Indeed, I expected pushback on this :-)

I went for this due to how much simpler an int is to process/use compared
to a cpumask. There is the trigger example I listed above, but the
consumption of the trace event itself as well.

Consider this event collected on an arm64 QEMU instance (output from trace-cmd)

    <...>-234   [001]    37.251567: ipi_raise:            target_mask=00000000,00000000,00000000,00000000,00000000,00000000,00000000,00000004 (Function call interrupts)

That sort of formatting has been an issue downstream for things like LISA
[1] where events are aggregated into Pandas tables, and we need to play
silly games for performance reason because bitmasks aren't a native Python
type.

I had a look at libtraceevent to see how this data is exposed and if the
answer would be better tooling:

tep_get_field_val() just yields an unsigned long long of value 0x200018,
which AFAICT is just the [length, offset] thing associated with dynamic
arrays. Not really usable, and I don't see anything exported in the lib to
extract and use those values.

tep_get_field_raw() is better, it handles the dynamic array for us and
yields a pointer to the cpumask array at the tail of the record. With that
it's easy to get an output such as: cpumask[size=32]=[4,0,0,0,]. Still,
this isn't a native type for many programming languages.

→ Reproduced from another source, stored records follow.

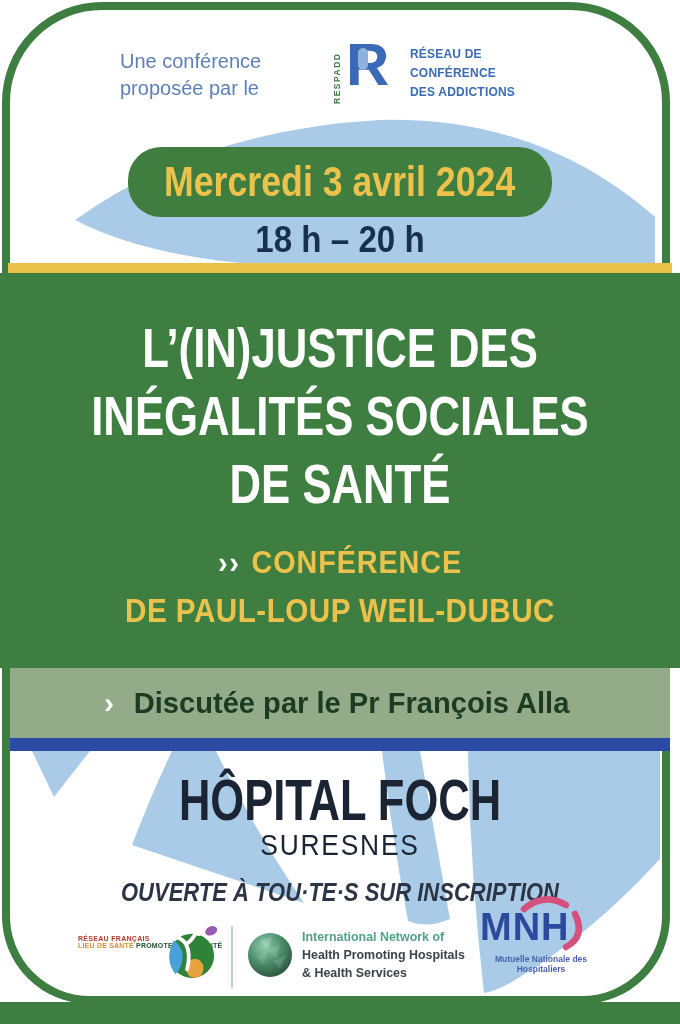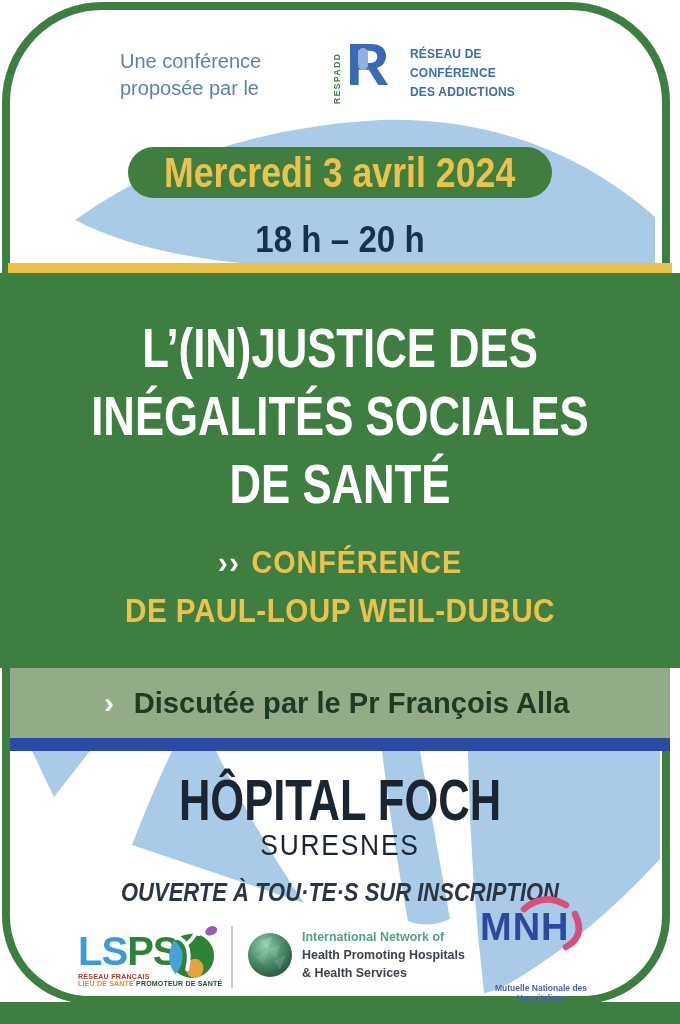--- a/index.html
+++ b/index.html
@@ -25,7 +25,7 @@
   .respadd-name{position:absolute;left:78px;top:3px;color:#3a6cb4;font-size:12px;
                 font-weight:700;line-height:19px;letter-spacing:0.2px;}
 
-  .date-pill{position:absolute;left:128px;top:147px;width:424px;height:51px;border-radius:33px;
+  .date-pill{position:absolute;left:128px;top:147px;width:424px;height:70px;border-radius:33px;
              background:#3f7e3f;display:flex;align-items:center;justify-content:center;}
   .date-text{color:#ecc24d;font-size:42px;font-weight:700;transform:scaleX(0.85);white-space:nowrap;}
   .time-text{position:absolute;left:0;right:0;top:219px;text-align:center;color:#17304d;

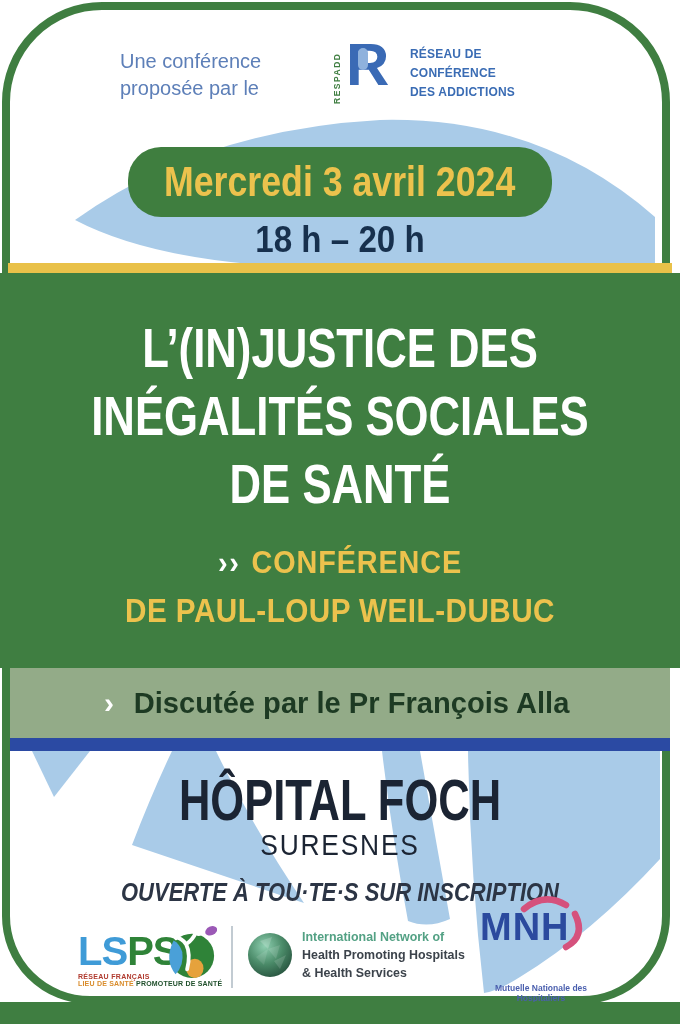--- a/index.html
+++ b/index.html
@@ -141,9 +141,6 @@
   <div class="reg-note">OUVERTE À TOU·TE·S SUR INSCRIPTION</div>
 
   <div class="lsps">
-    <div class="lsps-acronym">
-      <span class="lsps-blue">LS</span><span class="lsps-green">PS</span>
-    </div>
     <div class="lsps-sub1">RÉSEAU FRANÇAIS</div>
     <div class="lsps-sub2">
       <span class="org">LIEU DE SANTÉ </span><span class="drk">PROMOTEUR DE SANTÉ</span>

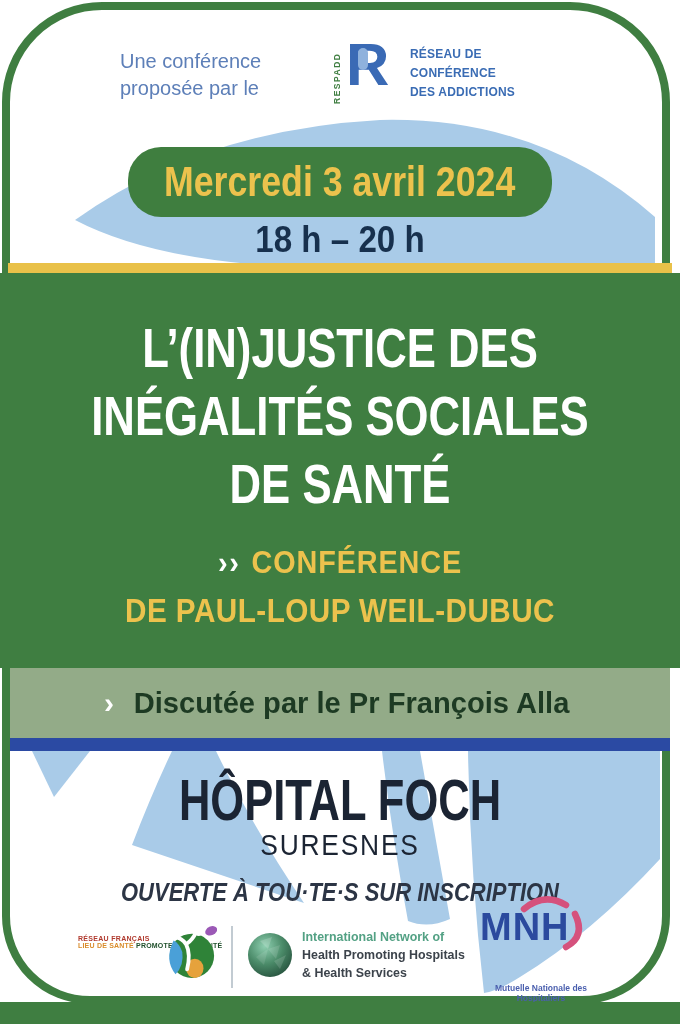--- a/index.html
+++ b/index.html
@@ -75,7 +75,7 @@
   .hph-l1{color:#53a184;} .hph-l23{color:#3c434b;font-weight:700;}
   .mnh{position:absolute;left:476px;top:896px;width:130px;}
   .mnh-sub{position:absolute;left:-6px;top:58px;width:142px;text-align:center;color:#4a5fae;
-           font-size:8.5px;font-weight:600;margin-top:29px;}
+           font-size:8.5px;font-weight:600;}
 </style>
 </head>
 <body>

In contrast, this is immediately readable and consumable by userspace tools

<...>-234   [001]    37.250882: ipi_send_cpu:         callsite=__smp_call_single_queue+0x5c target_cpu=2

Thinking out loud, it makes way more sense to record a cpumask in the
tracepoint, but perhaps we could have a postprocessing step to transform
those into N events each targeting a single CPU?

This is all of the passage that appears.